Key Changes (Current)

  • add(contents) runs a single N:M reconstruction pass per call.
  • Embedding is split into query/document interfaces:
    • embed_query(...)
    • embed_document(...)
  • no-related special path is removed; one reconstruction schema is used.
  • reconstruction schema:
    • memories: list[str]
    • coverage: "complete" | "incomplete"

Installation

pip install haema

Development:

pip install -e ".[dev]"

Quick Start

from haema import EmbeddingClient, LLMClient, Memory


class MyEmbeddingClient(EmbeddingClient):
    ...


class MyLLMClient(LLMClient):
    ...

m = Memory(
    path="./haema_store",               # storage root
    output_dimensionality=1536,         # embedding vector width
    embedding_client=MyEmbeddingClient(),
    llm_client=MyLLMClient(),
    merge_top_k=3,                      # related candidates per input
    merge_distance_cutoff=0.25,         # related-memory distance threshold
)

m.add([
    "The user prefers concise and actionable responses.",
    "The user is building HAEMA on top of ChromaDB.",
])

print(m.get_core())                      # str
print(m.get_latest(begin=1, count=5))   # list[str]
print(m.search("user preference", n=3)) # list[str]

Real provider example:

  • examples/google_genai_example.py

Public API

Constructor

Memory(path, output_dimensionality, embedding_client, llm_client, merge_top_k=3, merge_distance_cutoff=0.25)

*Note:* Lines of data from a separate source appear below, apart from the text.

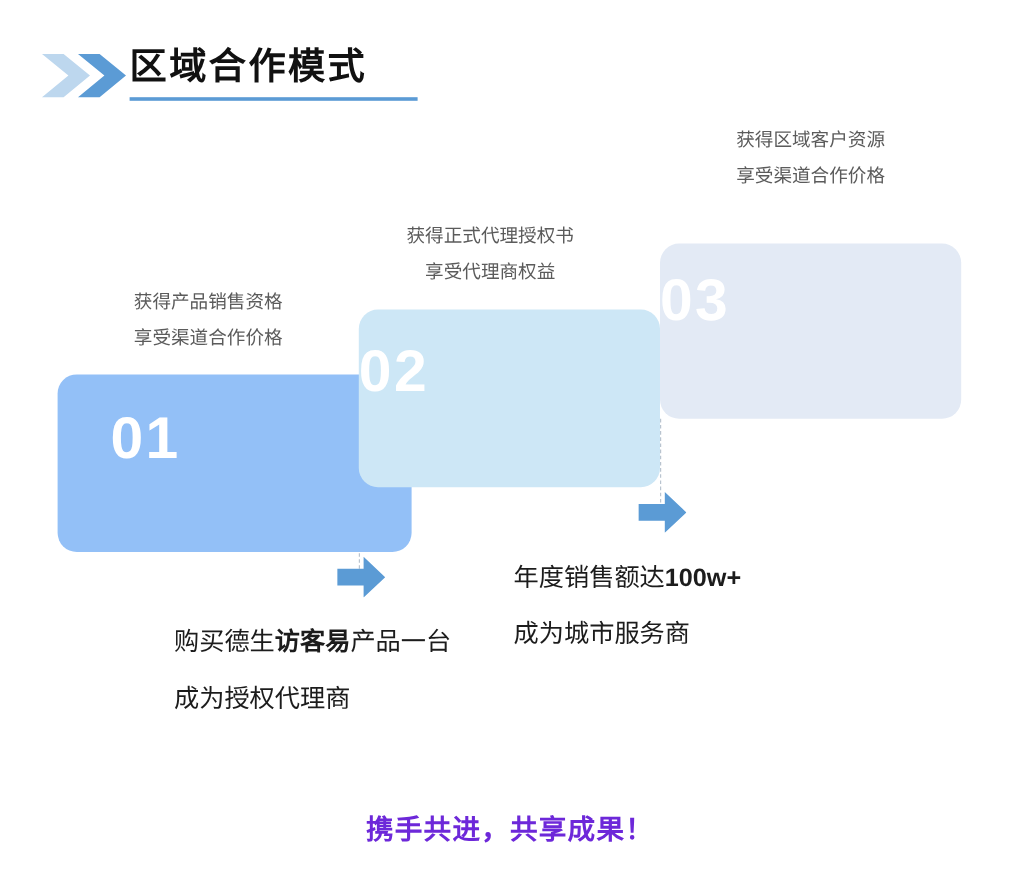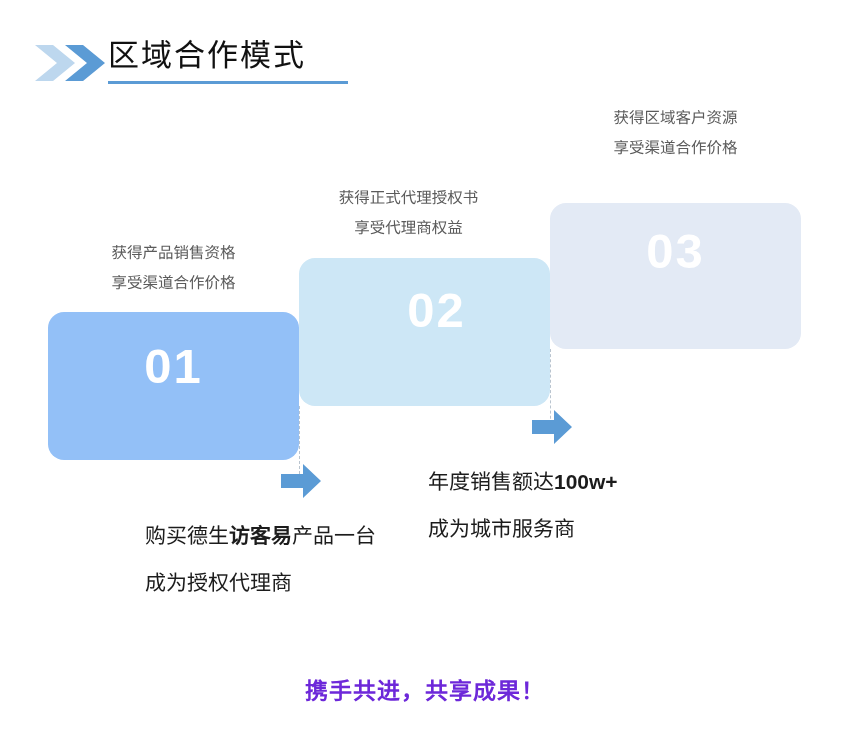--- a/index.html
+++ b/index.html
@@ -35,21 +35,21 @@
     left: 33px;
     top: 9px;
     width: 76px;
     height: 40px;
   }
   .title-text {
     position: absolute;
     left: 108px;
     top: 0px;
     font-size: 31px;
-    font-weight: normal;
+    font-weight: bold;
     color: #111111;
     letter-spacing: 2px;
     line-height: 44px;
     white-space: nowrap;
   }
   .title-underline {
     position: absolute;
     left: 108px;
     top: 47px;
     width: 240px;
@@ -67,21 +67,20 @@
     position: absolute;
     left: 0;
     top: 0;
     width: 100%;
     height: 100%;
     border-radius: 16px;
   }
   .card-num {
     position: absolute;
     width: 100%;
-    text-align: center;
     font-size: 49px;
     font-weight: bold;
     color: #ffffff;
     line-height: 1;
     letter-spacing: 2px;
   }
   .card-band {
     position: absolute;
     border-radius: 14px;
     display: flex;
@@ -90,28 +89,28 @@
   }
   .card-band-label {
     font-size: 27px;
     font-weight: bold;
     color: #ffffff;
     letter-spacing: 2px;
     white-space: nowrap;
   }
 
   
-  #card-1 { left: 48px; top: 312px; width: 251px; height: 148px; }
+  #card-1 { left: 48px; top: 312px; width: 251px; height: 148px; padding-left: 44px; }
   #card-1 .card-top { background: #93c0f7; }
   #card-1 .card-num { top: 30px; }
 
   
   #card-2 { left: 299px; top: 258px; width: 251px; height: 148px; }
   #card-2 .card-top { background: #cde7f6; }
-  #card-2 .card-num { top: 28px; color: #ffffff; padding-left: 12px; }
+  #card-2 .card-num { top: 28px; color: #ffffff; }
 
   
   #card-3 { left: 550px; top: 203px; width: 251px; height: 146px; }
   #card-3 .card-top { background: #e3eaf5; }
   #card-3 .card-num { top: 24px; }
 
   
   .band-layer { position: absolute; left: 0; top: 0; width: 850px; height: 737px; }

  • path: str | Path: storage root directory
  • output_dimensionality: int: required embedding dimension (> 0)
  • embedding_client: EmbeddingClient: query/document embedding adapter
  • llm_client: LLMClient: structured-output adapter
  • merge_top_k: int: related candidate count per new content (default 3, must be > 0)
  • merge_distance_cutoff: float: related-memory distance threshold (default 0.25, must be >= 0)

Validation:

  • output_dimensionality <= 0 -> ValueError
  • merge_top_k <= 0 -> ValueError
  • merge_distance_cutoff < 0 -> ValueError
  • missing chromadb -> ImportError

Methods

  • get_core() -> str: returns full <path>/core.md text.
  • get_latest(begin: int, count: int) -> list[str]: 1-indexed latest slice sorted by descending timestamp.
  • search(content: str, n: int) -> list[str]: semantic search over long-term memory documents.
  • add(contents: str | list[str]) -> None: single write API that updates long-term/latest/core layers.

Method behavior:

  • get_latest(begin < 1) raises ValueError
  • get_latest(count <= 0) returns []
  • search(n <= 0) returns []
  • add(str) runs pre-memory split first; add(list[str]) uses normalized list items directly

How To Implement Adapters

EmbeddingClient

  • embed_query(texts, output_dimensionality) -> np.ndarray
  • embed_document(texts, output_dimensionality) -> np.ndarray

Checklist:

  • return a 2D numpy.ndarray
  • dtype must be float32
  • shape must be (len(texts), output_dimensionality)
  • keep query/document task settings separated when your provider supports it

LLMClient

  • generate_structured(system_prompt, user_prompt, response_model) -> dict[str, Any]

Checklist:

  • return a dict[str, Any] parseable by response_model.model_validate(...)
  • propagate provider failures as exceptions
  • avoid returning unstructured free-form text

Reconstruction Schema

HAEMA uses structured reconstruction output for long-term memory updates:

class MemoryReconstructionResponse(BaseModel):
    memories: list[str]
    coverage: Literal["complete", "incomplete"]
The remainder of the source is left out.